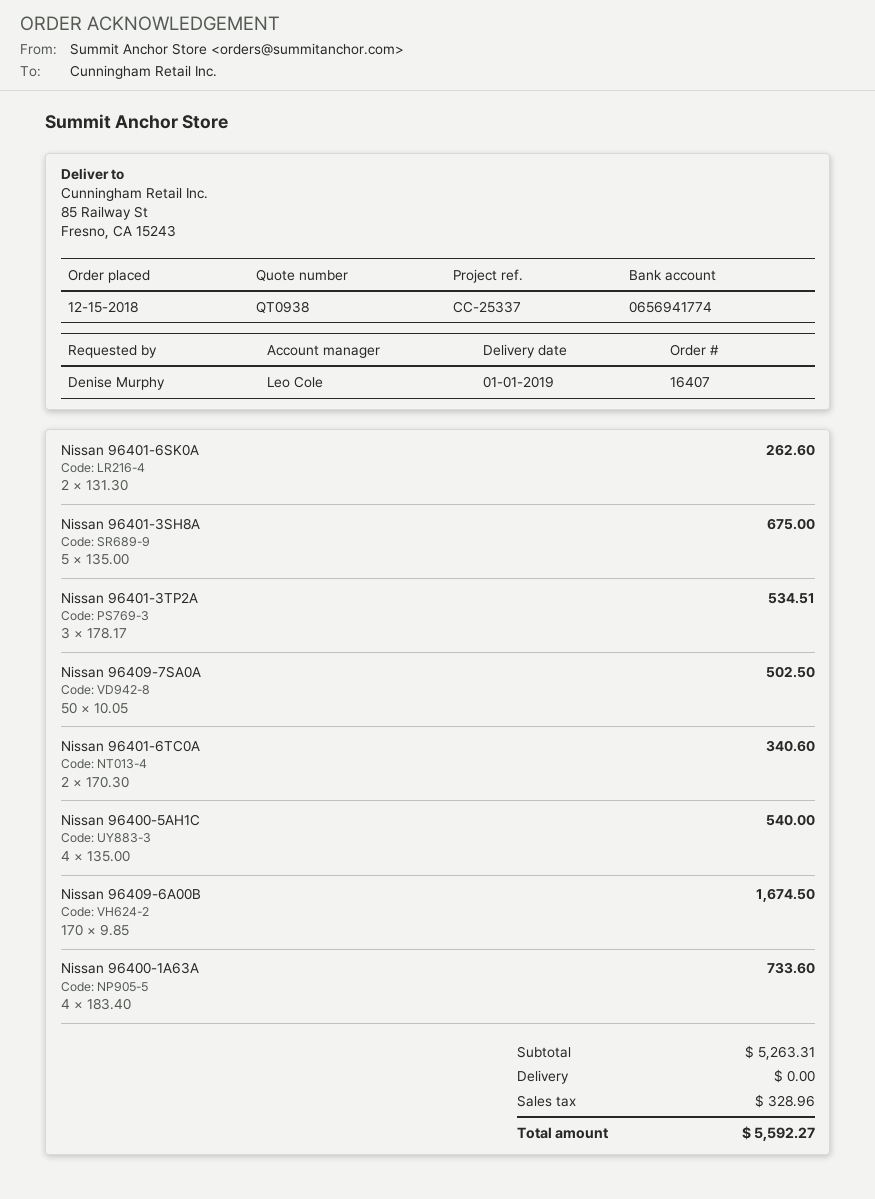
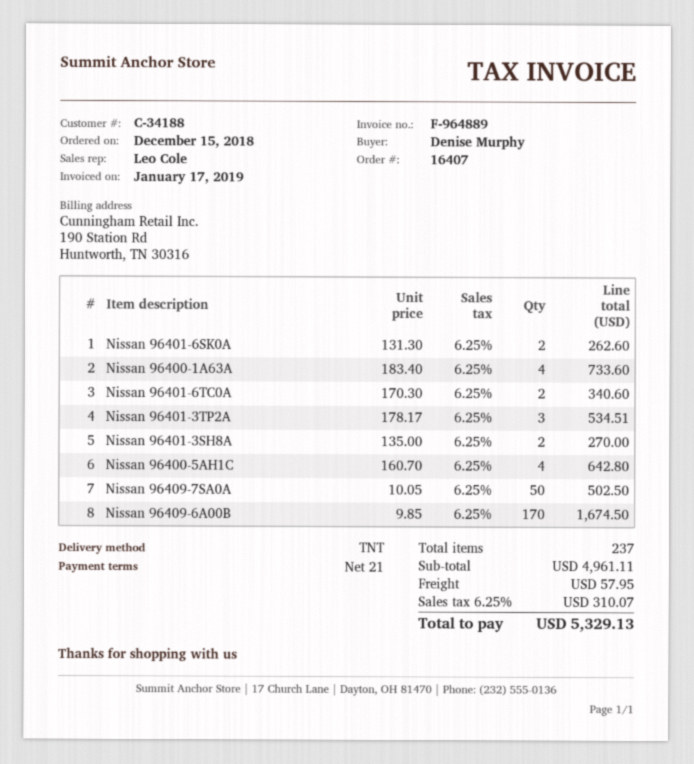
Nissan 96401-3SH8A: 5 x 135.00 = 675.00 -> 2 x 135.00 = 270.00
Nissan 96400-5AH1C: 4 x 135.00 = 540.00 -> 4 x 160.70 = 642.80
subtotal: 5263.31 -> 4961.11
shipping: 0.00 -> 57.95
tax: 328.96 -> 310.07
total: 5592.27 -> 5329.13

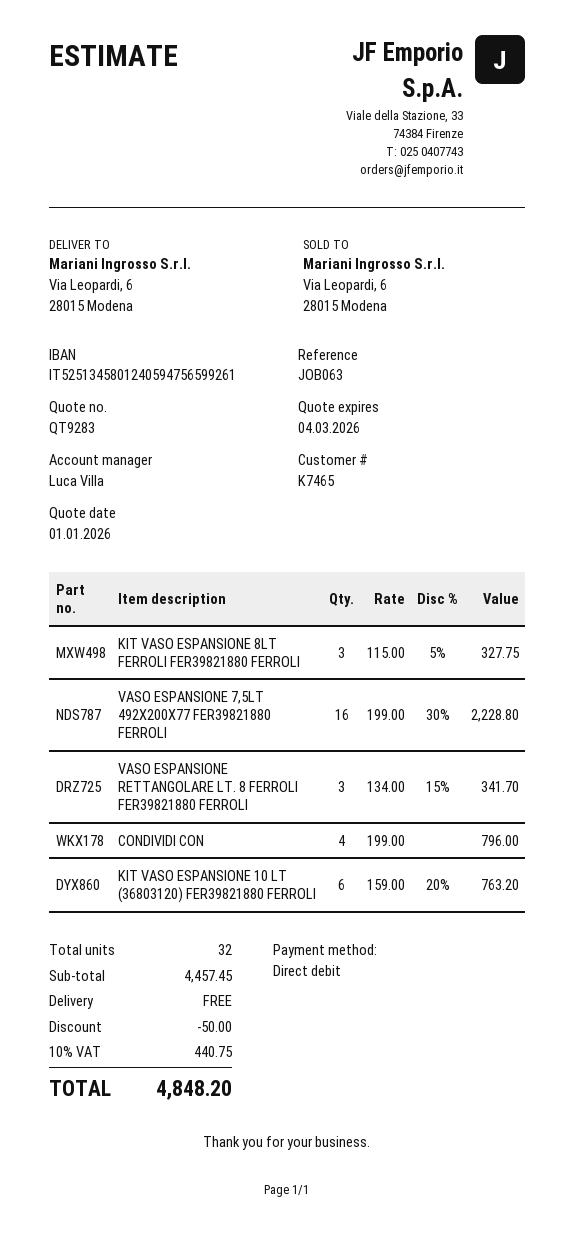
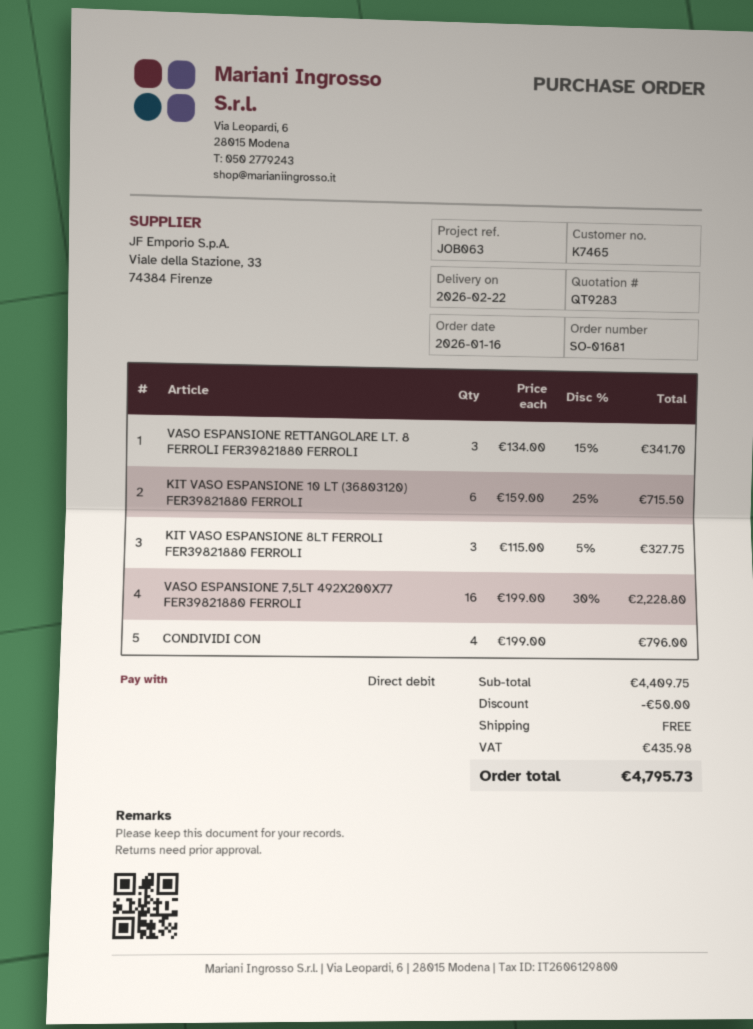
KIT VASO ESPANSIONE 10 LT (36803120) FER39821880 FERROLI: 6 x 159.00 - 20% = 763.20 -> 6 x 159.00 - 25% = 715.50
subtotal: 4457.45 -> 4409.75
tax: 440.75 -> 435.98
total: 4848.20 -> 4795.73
━━━━━━━━━━
Problem to work on >>
Leave the pictures out. Repeat every entry above exactly.

Task answer >>
Nissan 96401-3SH8A: 5 x 135.00 = 675.00 -> 2 x 135.00 = 270.00
Nissan 96400-5AH1C: 4 x 135.00 = 540.00 -> 4 x 160.70 = 642.80
subtotal: 5263.31 -> 4961.11
shipping: 0.00 -> 57.95
tax: 328.96 -> 310.07
total: 5592.27 -> 5329.13

KIT VASO ESPANSIONE 10 LT (36803120) FER39821880 FERROLI: 6 x 159.00 - 20% = 763.20 -> 6 x 159.00 - 25% = 715.50
subtotal: 4457.45 -> 4409.75
tax: 440.75 -> 435.98
total: 4848.20 -> 4795.73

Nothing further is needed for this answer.